In conclusion, we directly measured concentrations of haloperidol under therapeutic conditions in human brain tissue. Concentrations in brain tissue are 10–30 times higher than the optimum serum concentrations in the treatment of schizophrenia. The estimated elimination half-life of the drug in brain tissue is 6.8 days. After two half-lives (about 2 weeks) there is still a considerable amount of haloperidol in brain tissue. The brain concentration at this time is in the order of therapeutically relevant plasma concentrations. The results reported here may have implications for clinical treatment decisions and the design of clinical research protocols. Patients exposed to haloperidol cannot be considered to be free of residual effects of the drug for a number of weeks after withdrawal, even after acute treatment and even when the drug concentration is below the detection level in the blood.

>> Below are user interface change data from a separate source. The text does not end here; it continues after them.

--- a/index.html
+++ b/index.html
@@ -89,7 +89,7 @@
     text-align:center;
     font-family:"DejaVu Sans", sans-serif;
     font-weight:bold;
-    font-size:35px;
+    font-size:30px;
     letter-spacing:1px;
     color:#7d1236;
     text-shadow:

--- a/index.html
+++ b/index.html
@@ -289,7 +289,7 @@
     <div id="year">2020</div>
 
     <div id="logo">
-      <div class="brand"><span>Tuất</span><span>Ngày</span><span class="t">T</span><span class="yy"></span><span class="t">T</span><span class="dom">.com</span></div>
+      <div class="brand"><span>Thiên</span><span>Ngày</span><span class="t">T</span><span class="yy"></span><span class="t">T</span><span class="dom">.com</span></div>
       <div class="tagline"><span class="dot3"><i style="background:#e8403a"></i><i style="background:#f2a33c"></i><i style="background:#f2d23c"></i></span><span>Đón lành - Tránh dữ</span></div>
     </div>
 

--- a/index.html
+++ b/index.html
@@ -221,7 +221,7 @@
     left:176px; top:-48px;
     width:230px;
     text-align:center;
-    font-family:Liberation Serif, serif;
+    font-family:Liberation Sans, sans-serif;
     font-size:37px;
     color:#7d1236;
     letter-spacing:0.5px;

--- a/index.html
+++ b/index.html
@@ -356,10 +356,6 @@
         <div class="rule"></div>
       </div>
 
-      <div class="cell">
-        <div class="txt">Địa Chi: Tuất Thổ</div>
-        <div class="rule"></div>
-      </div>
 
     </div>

Presented in abstract form at the 6th World Congress of Biological Psychiatry, Nice, France, June 22–27, 1997. Received Aug. 24, 1998; revision received Nov. 30, 1998; accepted Dec. 10, 1998. From the Department of Psychiatry, University of Göttingen; the Department of Psychiatry, University of Würzburg, Germany; the Department of Clinical Pharmacology, University of Göttingen; the Lower Austria Landeskrankenhaus for Psychiatry, Mauer/Amstetten; and the Landeskrankenhaus for Psychiatry, Linz, Austria. Address reprint requests to Dr. Kornhuber, Department of Psychiatry, University of Göttingen, von-Siebold-Str. 5, D-37075 Göttingen, Germany; firstname.lastname@example.org (e-mail). The authors thank Mrs. C. Jambor and Mr. T. Elpel for technical assistance.

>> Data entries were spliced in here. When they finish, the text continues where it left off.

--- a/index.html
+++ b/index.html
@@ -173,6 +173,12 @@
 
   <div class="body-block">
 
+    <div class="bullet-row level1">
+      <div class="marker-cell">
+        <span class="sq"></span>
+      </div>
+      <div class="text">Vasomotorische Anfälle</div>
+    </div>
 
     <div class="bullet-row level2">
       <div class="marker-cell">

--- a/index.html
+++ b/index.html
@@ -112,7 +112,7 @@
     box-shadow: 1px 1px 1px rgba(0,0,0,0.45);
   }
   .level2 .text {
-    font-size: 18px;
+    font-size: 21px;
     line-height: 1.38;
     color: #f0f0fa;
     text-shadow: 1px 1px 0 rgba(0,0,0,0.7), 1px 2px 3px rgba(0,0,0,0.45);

Postmortem Haloperidol Concentrations in the Brain Tissue of 11 Patientsa
aA: Haloperidol concentrations in individual brain areas in the cases investigated are shown. While the interindividual variance is considerable, the intraindividual differences between brain areas are small. In parts B, C, and D, mean values of haloperidol concentration are given for each patient. B: Duration of haloperidol treatment had no apparent impact on mean haloperidol concentration in brain tissue. C: Mean haloperidol concentration in brain tissue increased with dose of drug. The relatively low haloperidol concentration in the patient with 7 mg/day (patient 7) might be related to a short duration of treatment and a long drug-free time. D: There was a clear decay of mean haloperidol concentration in brain tissue with increasing drug-free time. Even 15 days after withdrawal (patient 1), mean haloperidol concentration in brain tissue was about 26 ng/g, which is in the order of therapeutically relevant plasma concentrations. The inset shows the results of the population kinetic analysis with the measured and predicted mean haloperidol concentrations. The curve gives the estimated haloperidol concentration of the mean subject in the study group, assuming steady-state conditions and a daily dose of 4 mg. The calculated half-life of haloperidol in brain tissue is 6.8 days.